To build node_exporter:

# go get -v github.com/prometheus/node_exporter

This of course completely pegs both cores of the CPU and makes the machine unresponsive for the duration of the build. While it got through building quite a few packages, this seems to consistently crash soon after building google.golang.org/protobuf/encoding/prototext. There are no OOM killer messages in dmesg but this seems to be an OOM killer situation-- the memory usage of the build process was getting close to the machine's 256M limit. Ah well. Let's try cross-compiling from an x86 machine:

$ cd go/src/github.com/prometheus/node_exporter
$ GOARCH=arm GOARM=7 go build -o node_exporter_arm .
$ scp node_exporter_arm R7000P:/opt/

Unfortunately this doesn't seem to work:

# /opt/node_exporter_arm
Illegal instruction

Fun times. I know Golang needs floating point support to run and without tracing the binary further my guess is that VFP support is disabled- which is correct:

# grep Features /proc/cpuinfo | uniq
Features    : half fastmult edsp tls

There's no FPU in the BCM4709A0, and it looks like I'd have to recompile the DD-WRT kernel to enable virtual floating point. There's another option too; based on this issue, GOARCH=5 will compile with soft floating point emulation support as ARMv5 boards have no FPU. This is a good enough workaround for now, but if there's performance issues with this exporter I'll try to enable VFP in the kernel.
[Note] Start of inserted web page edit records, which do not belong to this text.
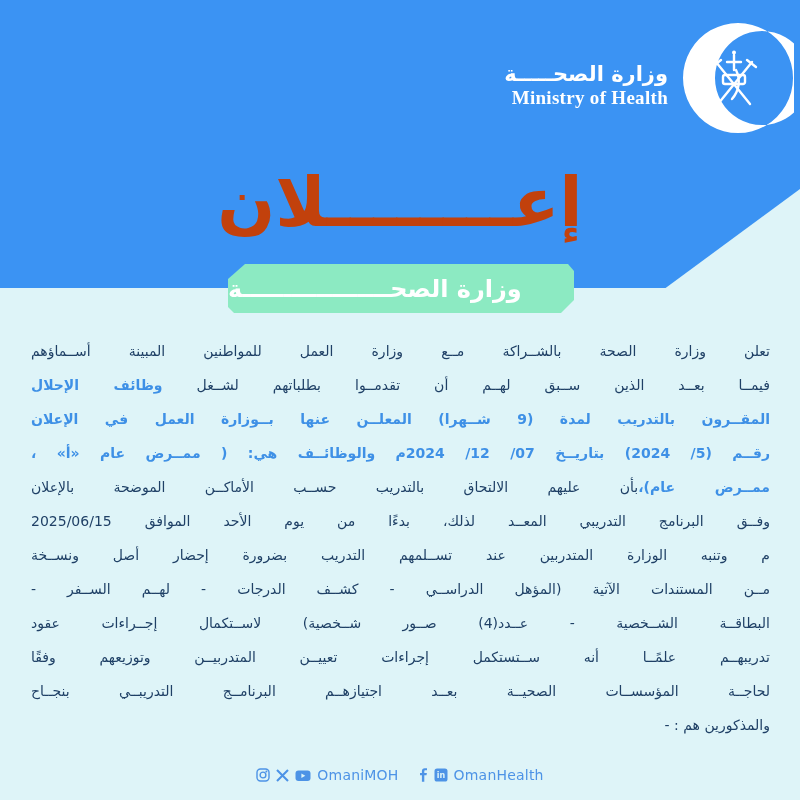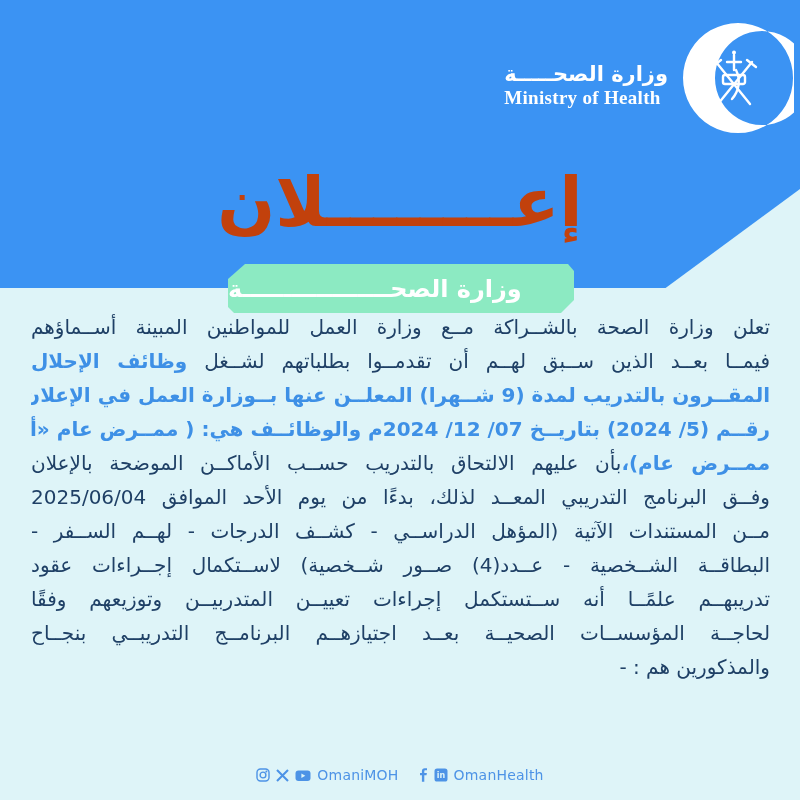--- a/index.html
+++ b/index.html
@@ -10,42 +10,42 @@
     font-family:"DejaVu Sans", sans-serif;
   }
   
   .banner {
     position:absolute; top:0; left:0; width:800px; height:288px;
     background:#3b93f3;
     clip-path:polygon(0 0, 100% 0, 100% 189px, 83.2% 100%, 0 100%);
   }
   
   .logo { position:absolute; top:22px; right:6px; display:flex; align-items:center; }
-  .logo-text { text-align:left; color:#fff; margin-right:14px; padding-top:14px; }
+  .logo-text { text-align:right; color:#fff; margin-right:14px; padding-top:14px; }
   .logo-ar { font-size:21px; font-weight:bold; direction:rtl; line-height:1.25; }
   .logo-en { font-family:Liberation Serif, serif; font-weight:700; font-size:19px; letter-spacing:.3px; line-height:1.1; }
   .crescent { width:112px; height:112px; display:block; }
   
   .title {
     position:absolute; top:162px; left:0; width:100%;
     text-align:center; direction:rtl;
     color:#c2410c; font-size:68px; font-weight:bold; line-height:1.2;
   }
   
   .badge {
     position:absolute; top:264px; left:228px; width:346px; height:49px;
     background:#8ceac2;
     clip-path:polygon(17px 0, calc(100% - 6px) 0, 100% 7px, 100% calc(100% - 13px), calc(100% - 13px) 100%, 6px 100%, 0 calc(100% - 6px), 0 15px);
     display:flex; align-items:center; justify-content:flex-end;
     color:#ffffff; font-size:24px; font-weight:bold; direction:rtl;
   }
   
   .content {
-    position:absolute; top:310px; left:31px; width:739px;
-    direction:rtl; color:#1f4066; font-size:20px; line-height:34px;
+    position:absolute; top:334px; left:31px; width:739px;
+    direction:rtl; color:#1f4066; font-size:14px; line-height:34px;
   }
   .content .line { text-align:justify; text-align-last:justify; white-space:nowrap; overflow:hidden; }
   .content .line.no-just { text-align-last:right; }
   .content .hl { color:#3e90e6; font-weight:bold; }
   
   .footer {
     position:absolute; bottom:17px; left:0; width:100%;
     display:flex; align-items:center; justify-content:center; gap:6px;
     color:#4d93e6; font-size:14px;
   }
@@ -86,21 +86,22 @@
   <div class="badge">
     <span>وزارة الصحــــــــــــــــــة</span>
   </div>
 
   <div class="content">
       <div class="line"><span>تعلن وزارة الصحة بالشــراكة مــع وزارة العمل للمواطنين المبينة أســماؤهم</span></div>
       <div class="line"><span>فيمــا بعــد الذين ســبق لهــم أن تقدمــوا بطلباتهم لشــغل </span><span class="hl">وظائف الإحلال</span></div>
       <div class="line"><span class="hl">المقــرون بالتدريب لمدة (9 شــهرا) المعلــن عنها بــوزارة العمل في الإعلان</span></div>
       <div class="line"><span class="hl">رقــم (5/ 2024) بتاريــخ 07/ 12/ 2024م  والوظائــف هي: ( ممــرض عام «أ» ،</span></div>
       <div class="line"><span class="hl">ممــرض عام)،</span><span>بأن عليهم الالتحاق بالتدريب حســب الأماكــن الموضحة بالإعلان</span></div>
-      <div class="line"><span>وفــق البرنامج التدريبي المعــد لذلك، بدءًا من يوم الأحد الموافق 2025/06/04</span></div>
+      <div class="line"><span>وفــق البرنامج التدريبي المعــد لذلك، بدءًا من يوم الأحد الموافق 2025/06/15</span></div>
+      <div class="line"><span>م وتنبه الوزارة المتدربين عند تســلمهم التدريب بضرورة إحضار أصل ونســخة</span></div>
       <div class="line"><span>مــن المستندات الآتية (المؤهل الدراســي - كشــف الدرجات - لهــم الســفر -</span></div>
       <div class="line"><span>البطاقــة الشــخصية - عــدد(4) صــور شــخصية) لاســتكمال إجــراءات عقود</span></div>
       <div class="line"><span>تدريبهــم علمًــا أنه ســتستكمل إجراءات تعييــن المتدربيــن وتوزيعهم وفقًا</span></div>
       <div class="line"><span>لحاجــة المؤسســات الصحيــة بعــد اجتيازهــم البرنامــج التدريبــي بنجــاح</span></div>
       <div class="line no-just"><span>والمذكورين هم : -</span></div>
     </div>
 
   <div class="footer">
     <svg width="14" height="14" viewBox="0 0 14 14">
       <rect x="1" y="1" width="12" height="12" rx="3.5" fill="none" stroke="currentColor" stroke-width="1.4"></rect>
$ GOARCH=arm GOARM=5 go build -o node_exporter_arm .

The node_exporter binary now works as expected. Performance-wise, a simple load test shows about 15QPS which is more than enough for the use-case.

$ wrk http://R7000P:9100/metrics
Running 10s test @ http://R7000P:9100/metrics
  2 threads and 10 connections
  Thread Stats   Avg      Stdev     Max   +/- Stdev
    Latency   572.47ms  138.66ms   1.01s    66.67%
    Req/Sec     9.85      5.03    20.00     74.19%
  168 requests in 10.02s, 6.93MB read
Requests/sec:     16.77
Transfer/sec:    707.85KB

While most important metrics are being collected by node_exporter, it fails on a number of different collectors:

$ curl -s http://R7000P:9100/metrics | awk '/node_scrape_collector_success/ && $NF == 0' | cut -d\" -f2
bonding
fibrechannel
hwmon
infiniband
ipvs
mdadm
meminfo
netstat
nfs
nfsd
nvme
powersupplyclass
pressure
rapl
schedstat
softnet
tapestats
zfs

Conclusion

This Netgear R7000P works as a wireless client bridge, running Linux and exporting statistics about its performance and network throughput.